Grité a cada movimiento repentino, sujetándome de una de las vigas laterales para no resbalarme. Toda la casa del árbol parecía estarse deshaciendo. Sentí náuseas con el movimiento. La oscilación y los crujidos se tornaron tan intensos que supe que sería la última noche de mi vida. Justo en el instante en que abandoné por completo toda esperanza de sobrevivir, algo inconcebible acudió a salvarme. Una luz emanó de mi interior. Brotó por todas las aberturas de mi cuerpo. La luz era un pesado líquido luminoso que me clavó sobre la plataforma, cubriéndome como una armadura resplandeciente. Me apretó la laringe y calmó mis gritos, pero también me despejó el pecho, me permitió respirar mejor. Me calmó el estómago nervioso y cortó el temblor de mis piernas. La luz iluminó todo el cuarto, de modo que pude distinguir la puerta a poca distancia de mí. Asoleándome en su brillo, me tranquilicé. Se desvanecieron todos mis temores y preocupaciones, ya no importaba nada. Permanecí tendida, totalmente quieta y serena, hasta que rompió el alba. Completamente restablecida bajé por medio de las poleas y me dirigí a la cocina para preparar el desayuno.
18
Encontré un plato de tamales en la mesa de la cocina. Sabía que Emilito los había preparado, pero no lo veía por ninguna parte. Me serví agua en mi taza y me acabé los tamales, esperando que el cuidador ya hubiera desayunado.
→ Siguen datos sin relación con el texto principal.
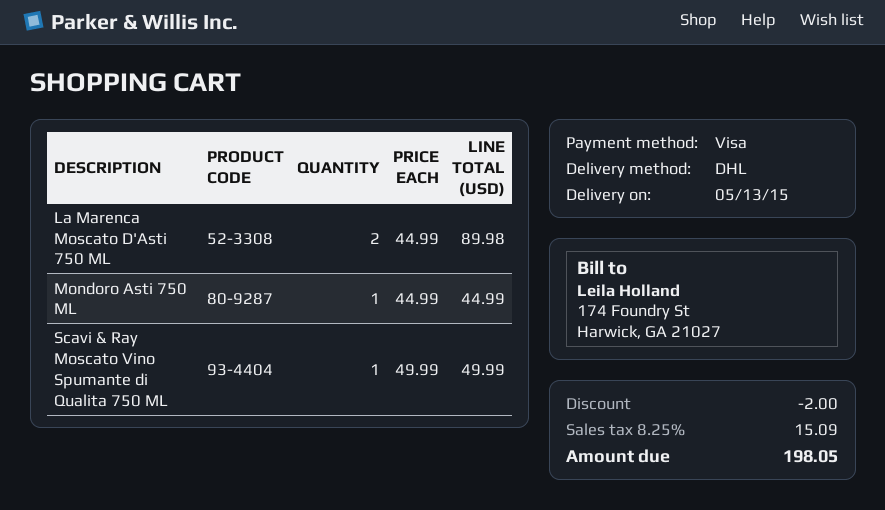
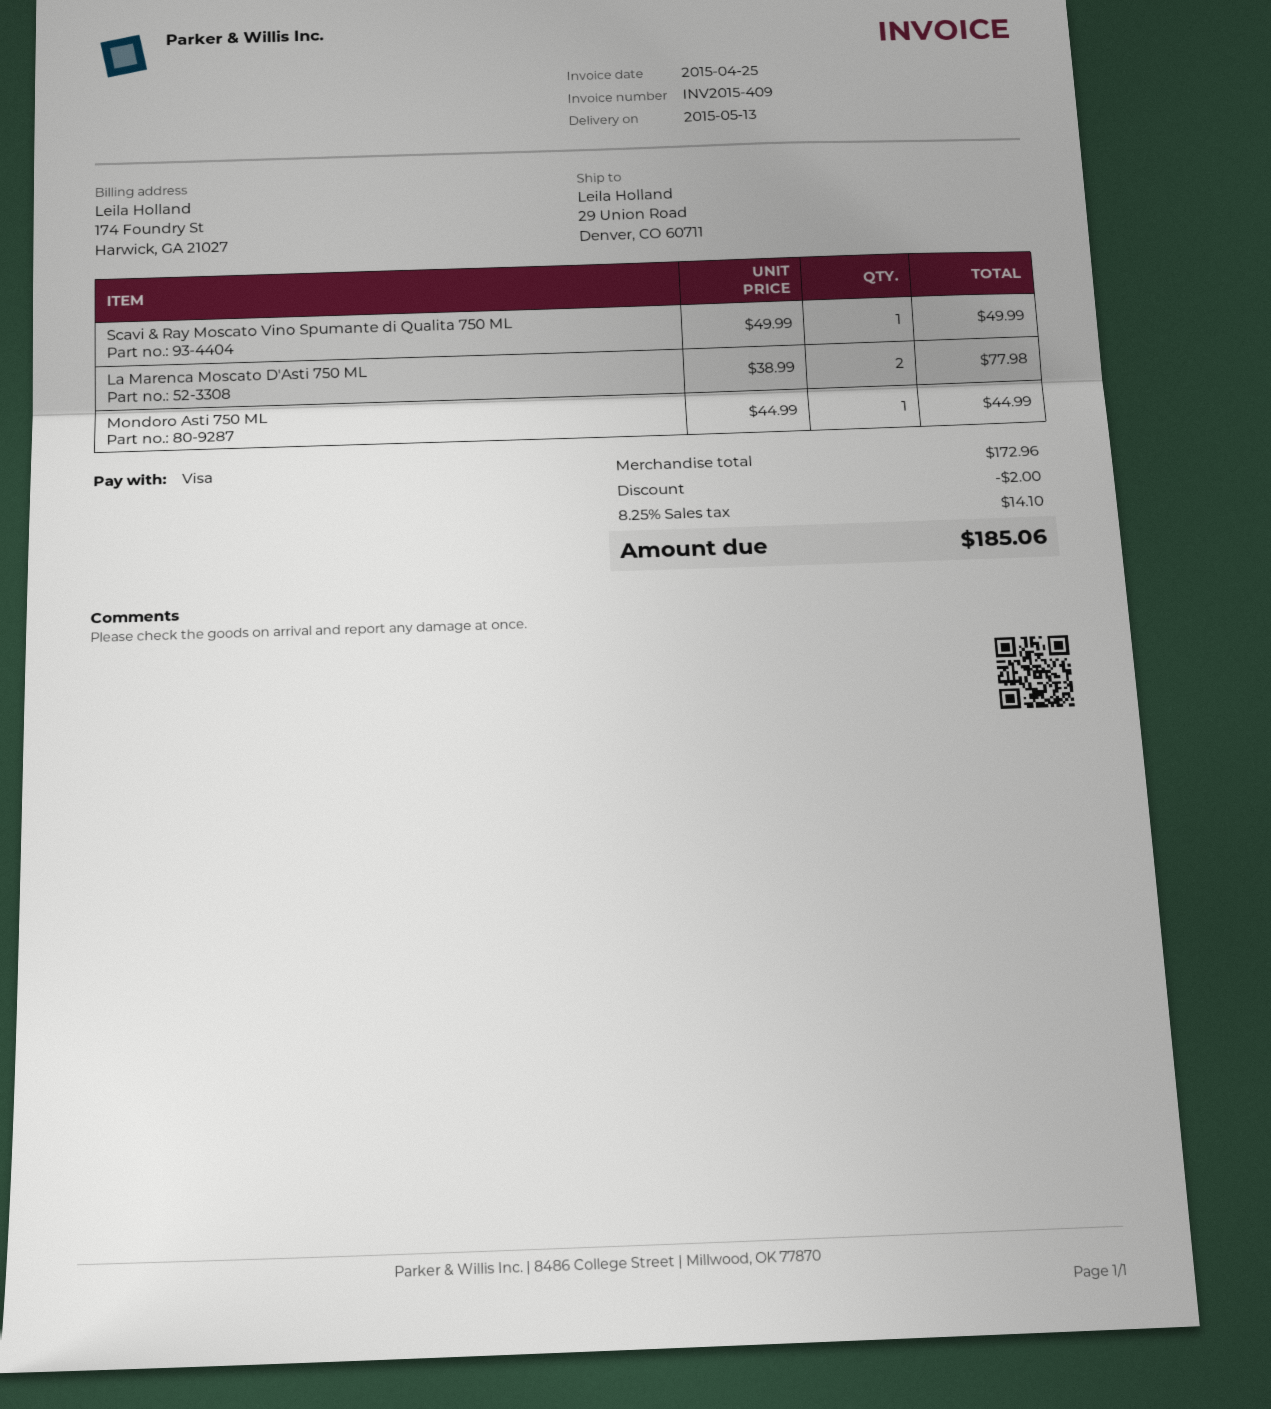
La Marenca Moscato D'Asti 750 ML: 2 x 44.99 = 89.98 -> 2 x 38.99 = 77.98
tax: 8.25% = 15.09 -> 8.25% = 14.10
total: 198.05 -> 185.06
Después de lavar el plato me puse a trabajar en el huerto, pero me cansé pronto. Preparé un nido con hojas debajo de un árbol, como Clara me lo había enseñado, y me senté en él para descansar. Por un rato observé las ramas oscilantes del árbol delante de mí. El movimiento de las ramas me hizo regresar a mi infancia. Debí tener unos cuatro o cinco años de edad; sujetaba un puñado de ramas de sauce. No lo estaba recordando solamente; de hecho me encontraba ahí. Los pies me colgaban, rozando apenas el suelo. Me estaba columpiando. Lanzaba gritos de placer mientras mis hermanos se turnaban para empujarme. Luego ellos saltaron para agarrar unas ramas más altas; subieron las rodillas para columpiarse, bajando los pies sólo a fin de empujarse en el suelo y cobrar impulso para columpiarse de nuevo.